_Dataset extract_
◇ ◇ ◇ ◇

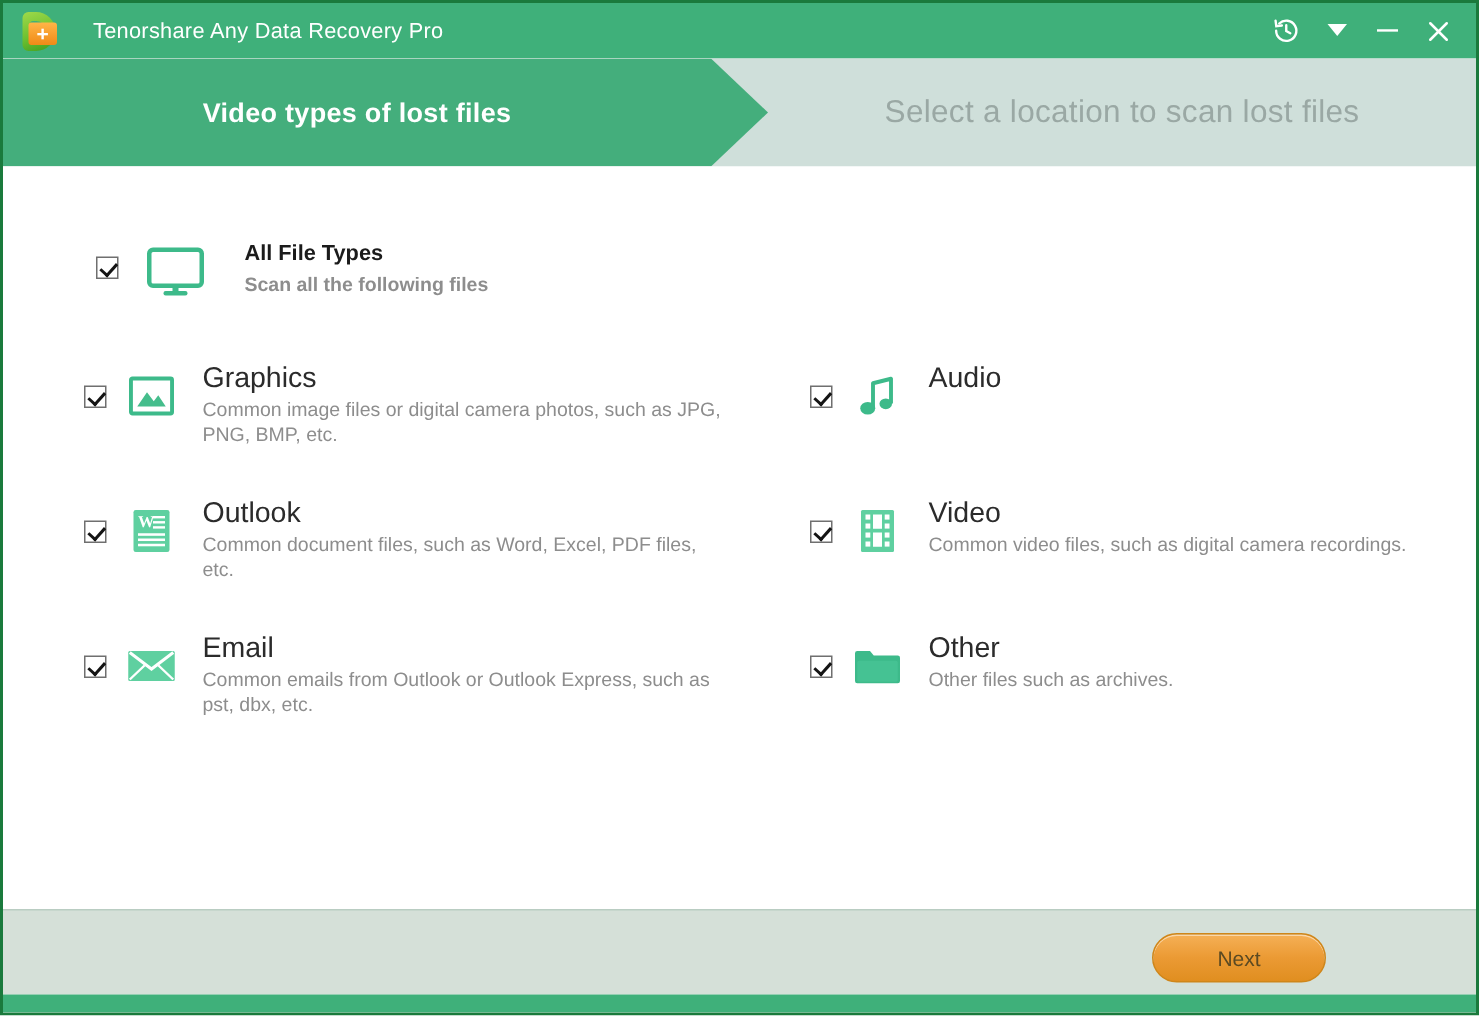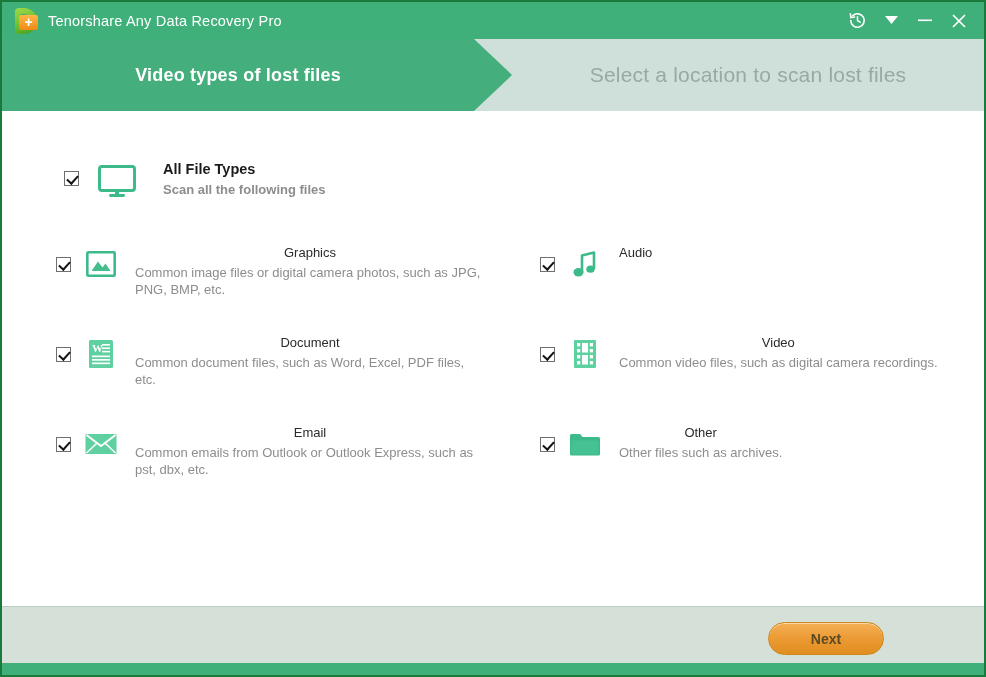"Tenorshare Any Data Recovery Pro" .app-title { margin-left: 8px -> 22px }
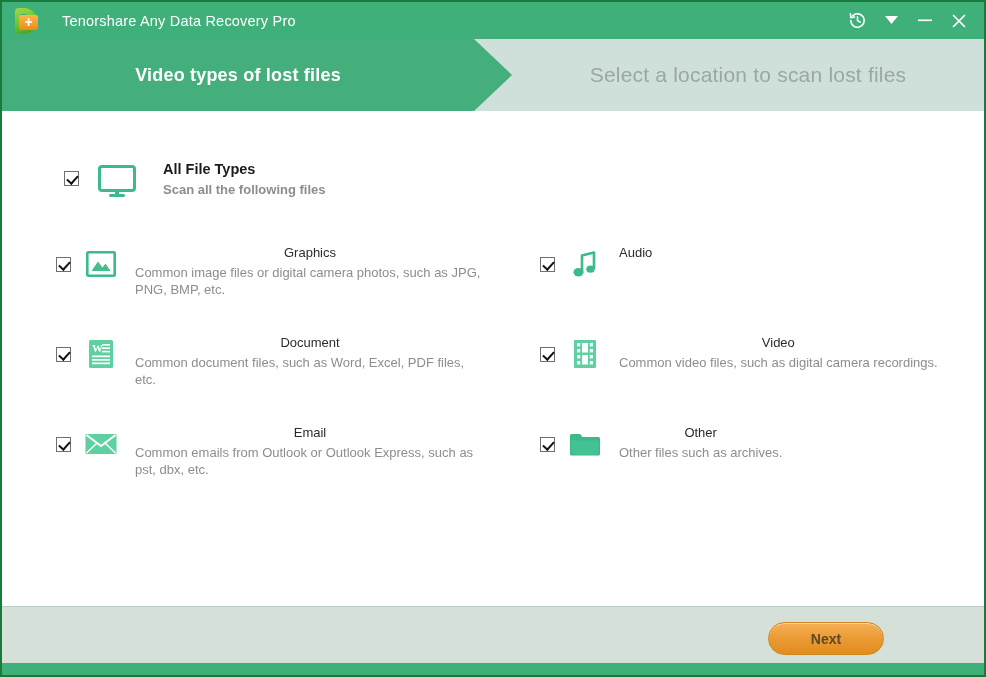"Graphics" .cell .title { font-size: 13px -> 19px; text-align: center -> none }
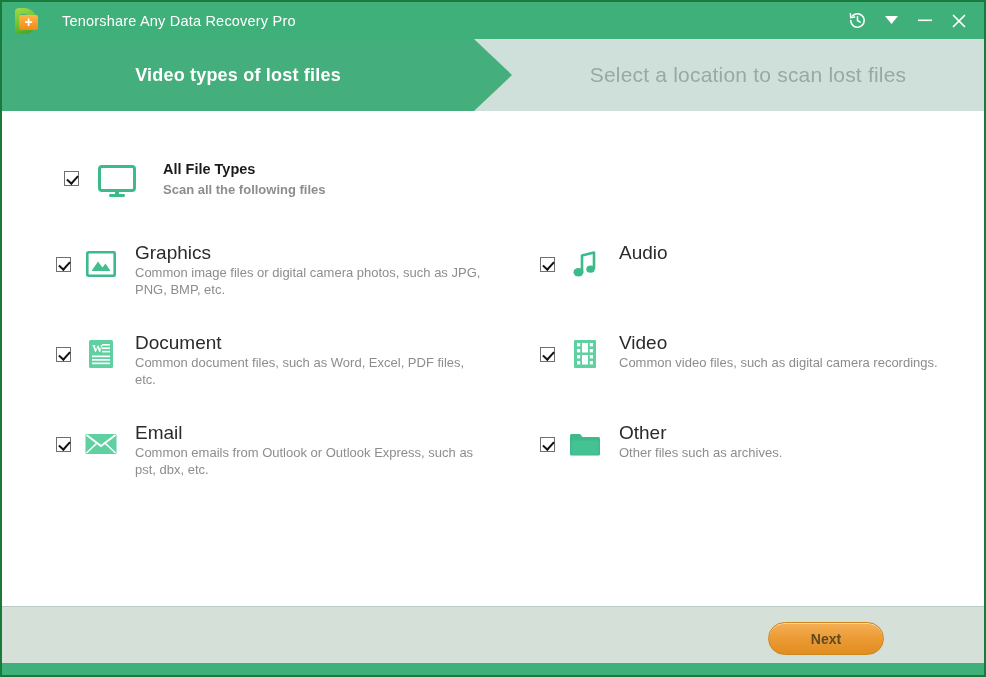"Document" div.title { text: Document -> Outlook }
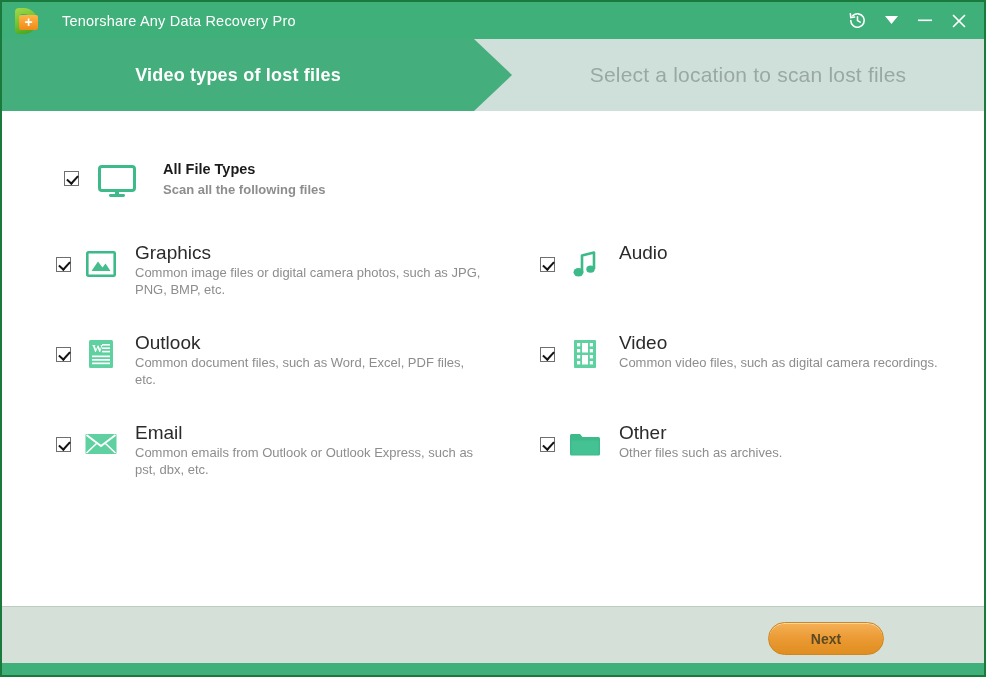"Next" .next-button .label { font-weight: bold -> normal }
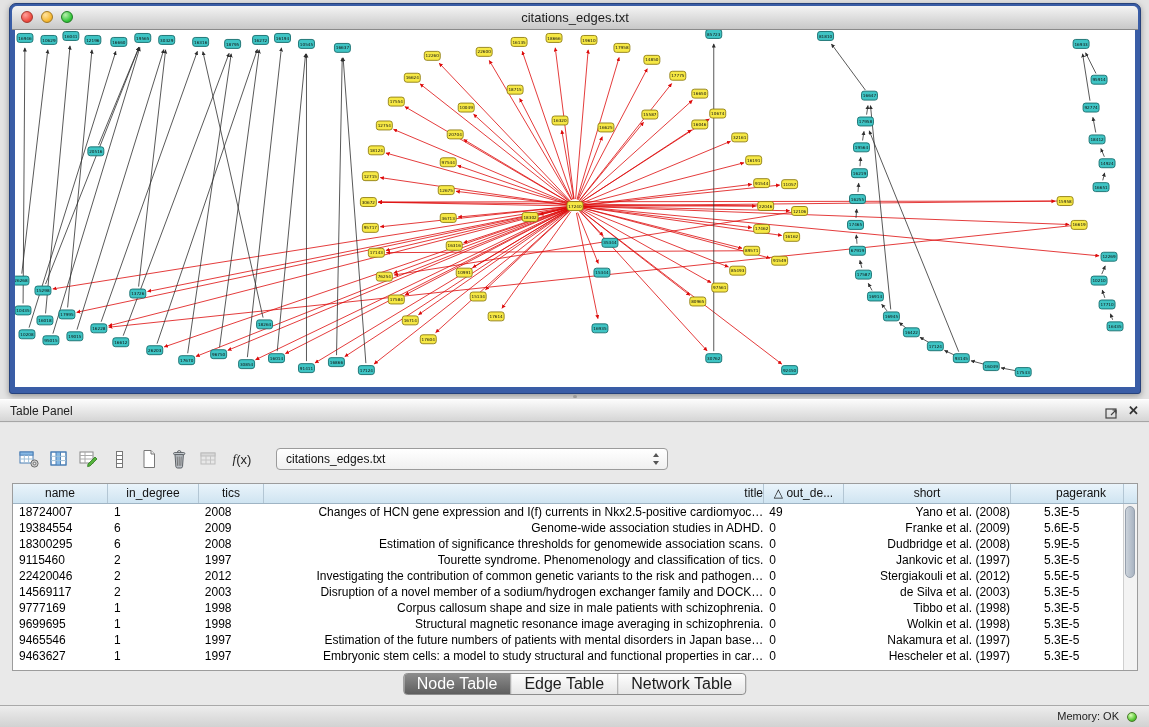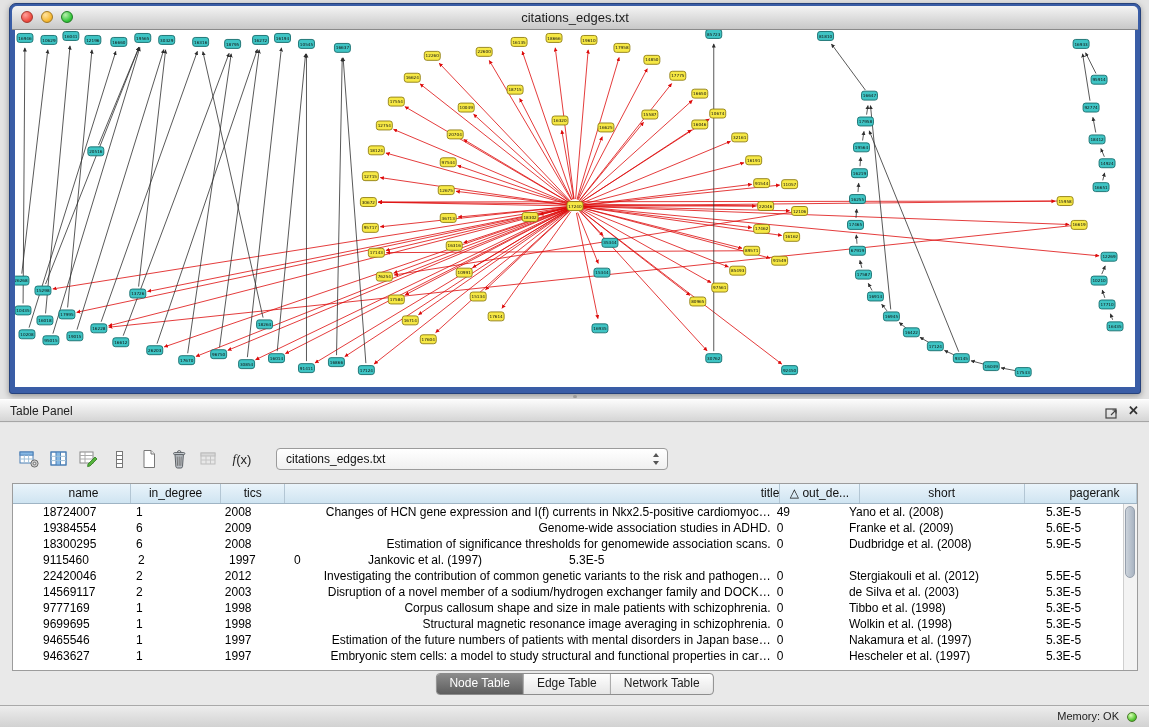"name" .col0 { margin-left: 24px -> none }
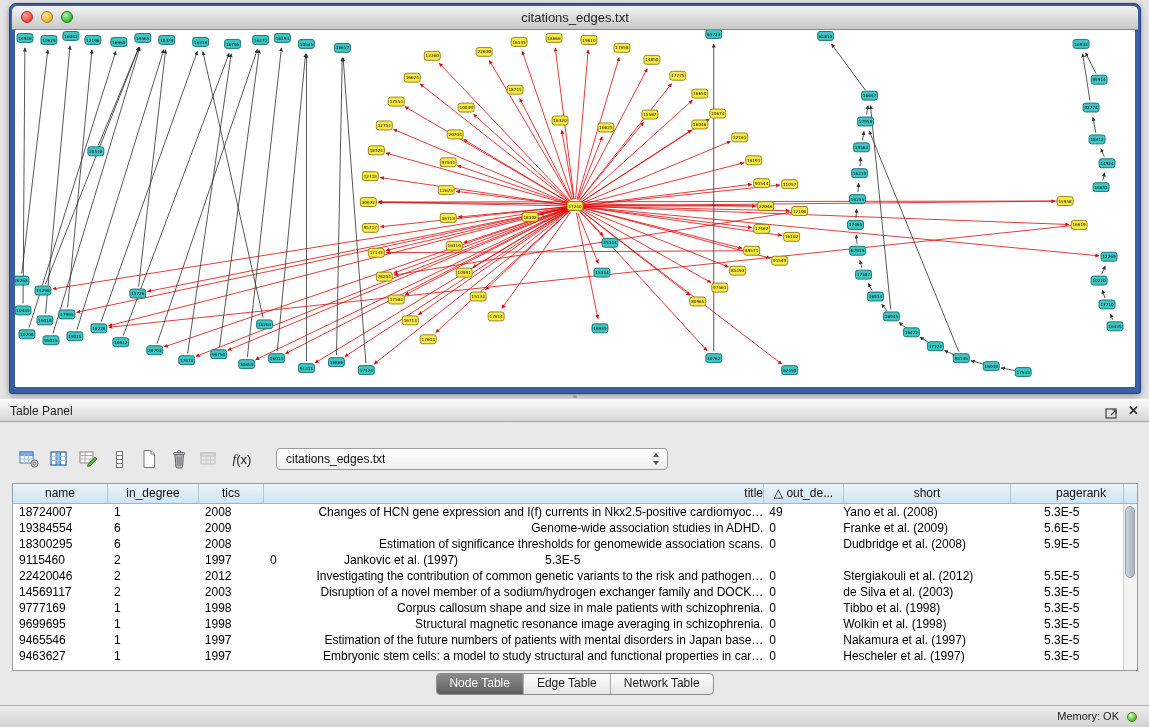"Yano et al. (2008)" .cell.col5 { text-align: left -> right }
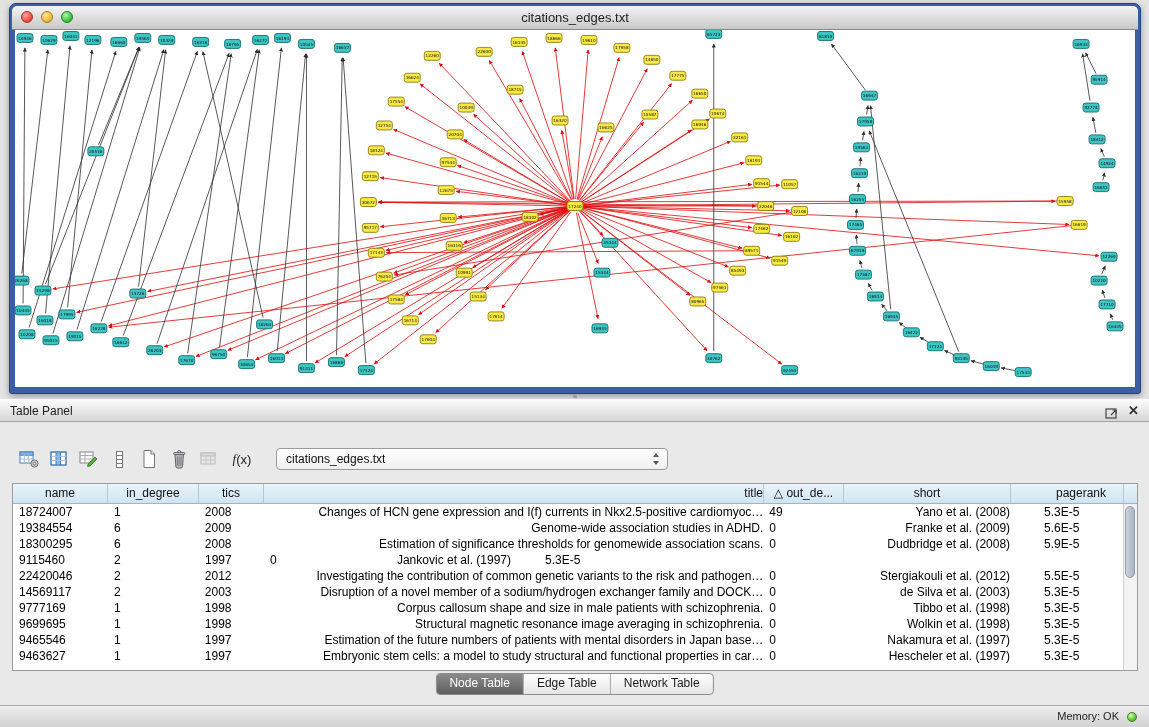"Tourette syndrome. Phenomenology and" div.cell { html: none -> <div>Tourette syndrome. Phenomenology and classification of tics.</div> }
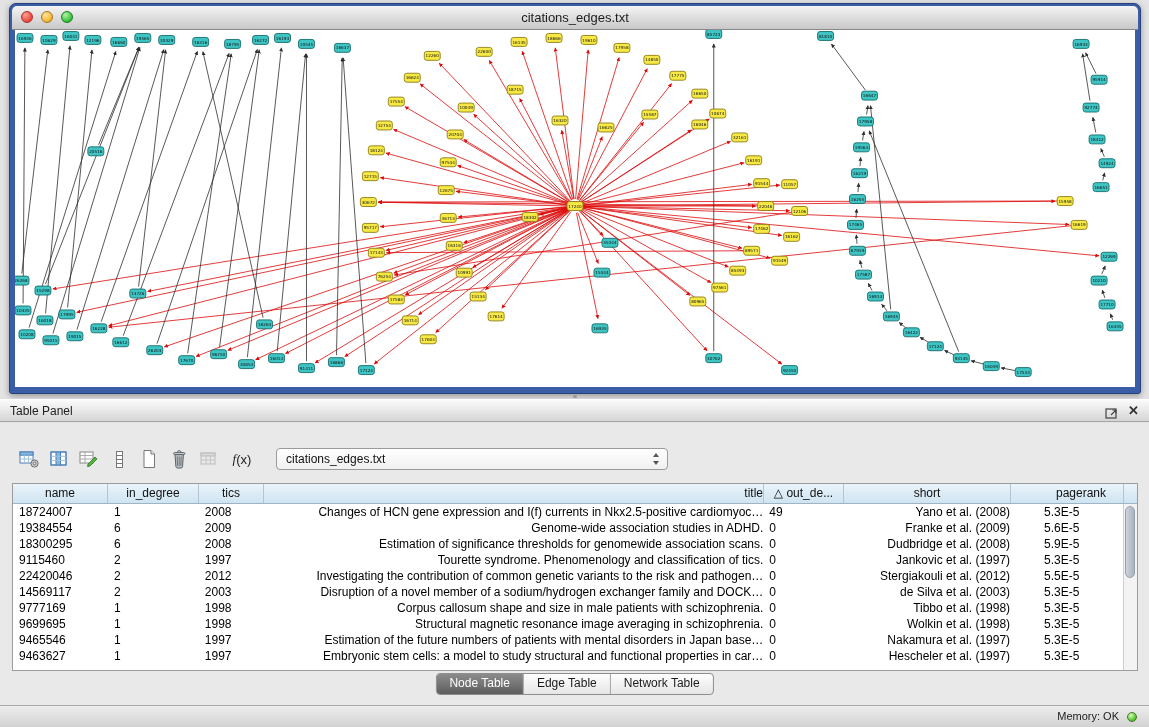"Node Table" .tab { font-size: 12px -> 16px }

◇ ◇ ◇ ◇

_Task directions_
The required output is the lines from the one containing "font-weight: bold ->" through the end of the records above, reproduced exactly, with no pictures.

_Written solution_
"Next" .next-button .label { font-weight: bold -> normal }
"name" .col0 { margin-left: 24px -> none }
"Yano et al. (2008)" .cell.col5 { text-align: left -> right }
"Tourette syndrome. Phenomenology and" div.cell { html: none -> <div>Tourette syndrome. Phenomenology and classification of tics.</div> }
"Node Table" .tab { font-size: 12px -> 16px }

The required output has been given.